§ TASK BRIEF
Gather all lines from the material that contain "none".

§ RECORDS FOR PROCESSING

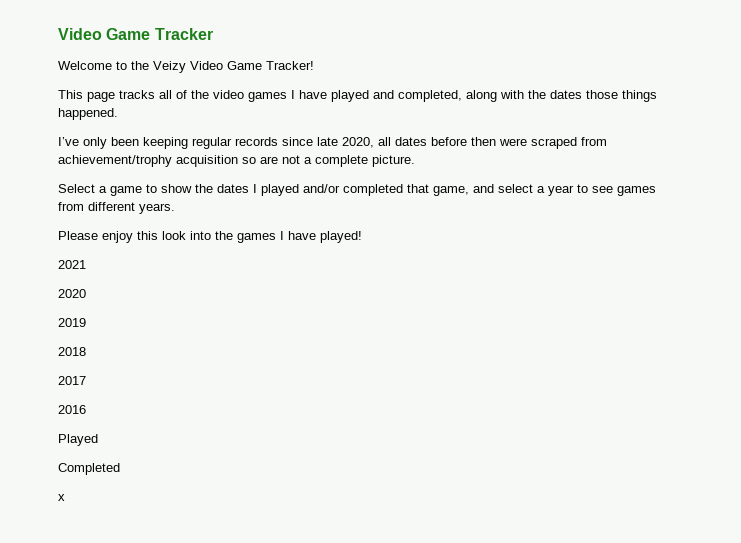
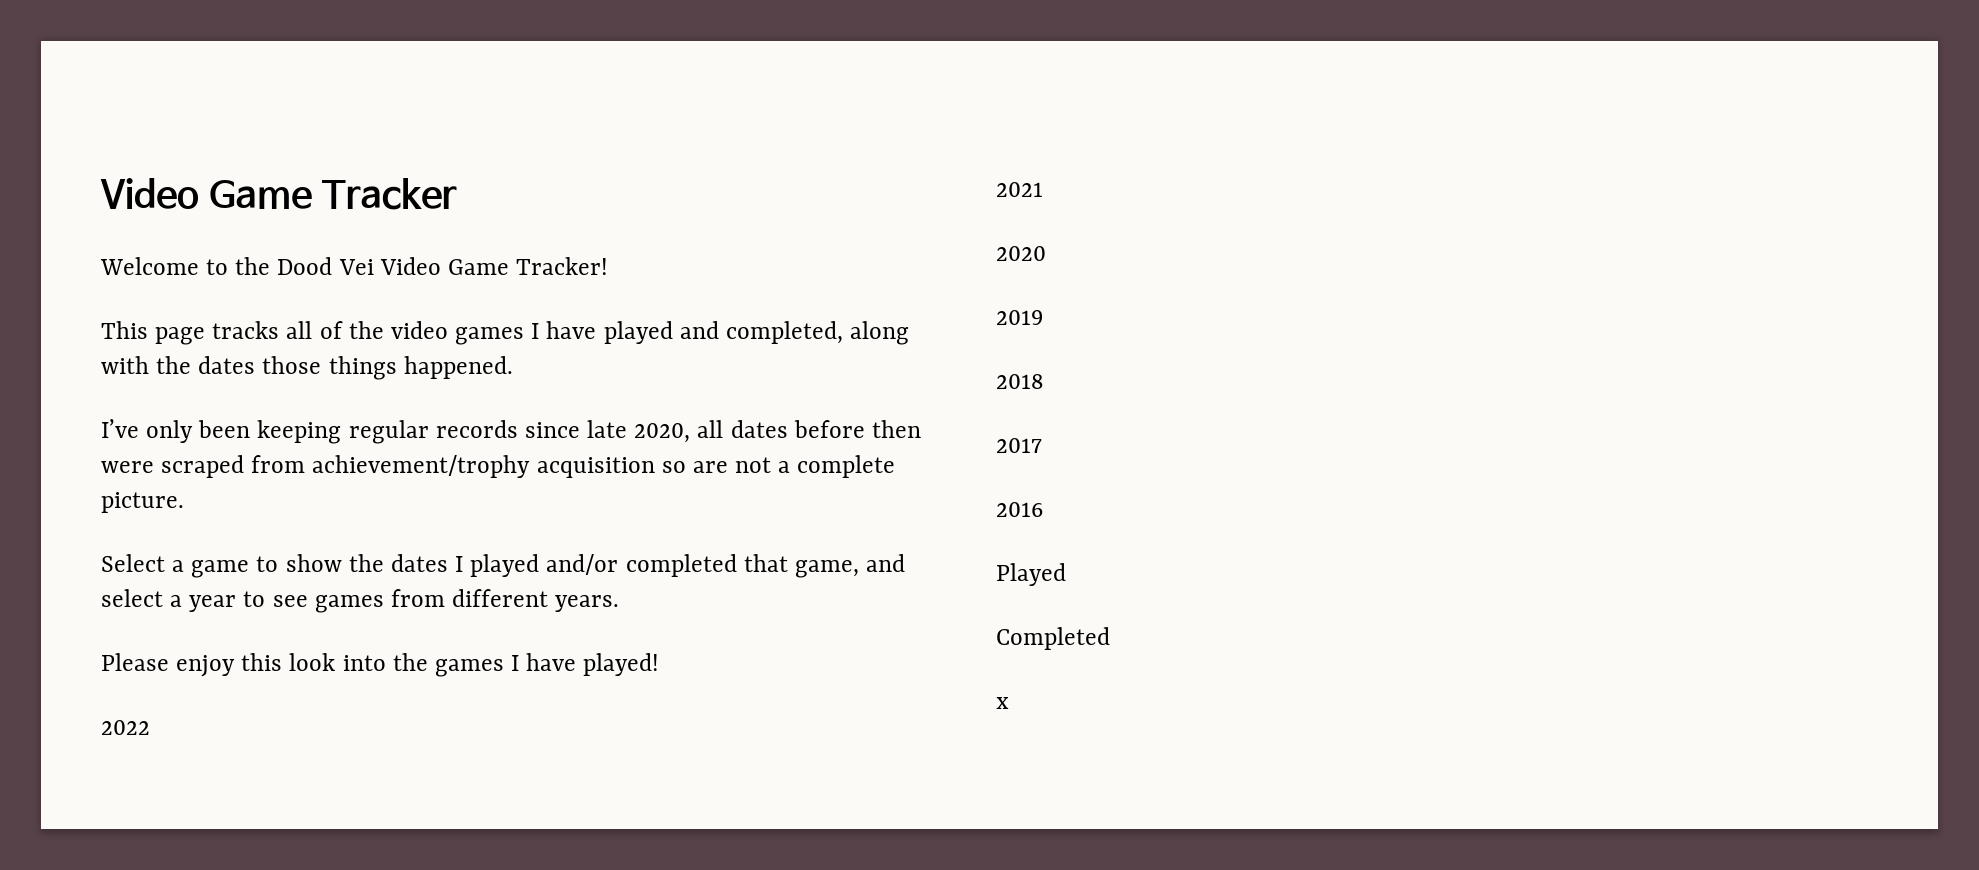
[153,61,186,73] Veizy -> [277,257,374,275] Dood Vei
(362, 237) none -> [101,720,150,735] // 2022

---

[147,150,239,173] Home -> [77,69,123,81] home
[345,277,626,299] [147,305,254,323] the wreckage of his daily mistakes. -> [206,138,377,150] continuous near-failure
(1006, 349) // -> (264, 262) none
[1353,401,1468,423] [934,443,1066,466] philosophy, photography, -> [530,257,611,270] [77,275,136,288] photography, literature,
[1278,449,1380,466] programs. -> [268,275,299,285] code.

§ REPLY TO THE TASK
(362, 237) none -> [101,720,150,735] // 2022
(1006, 349) // -> (264, 262) none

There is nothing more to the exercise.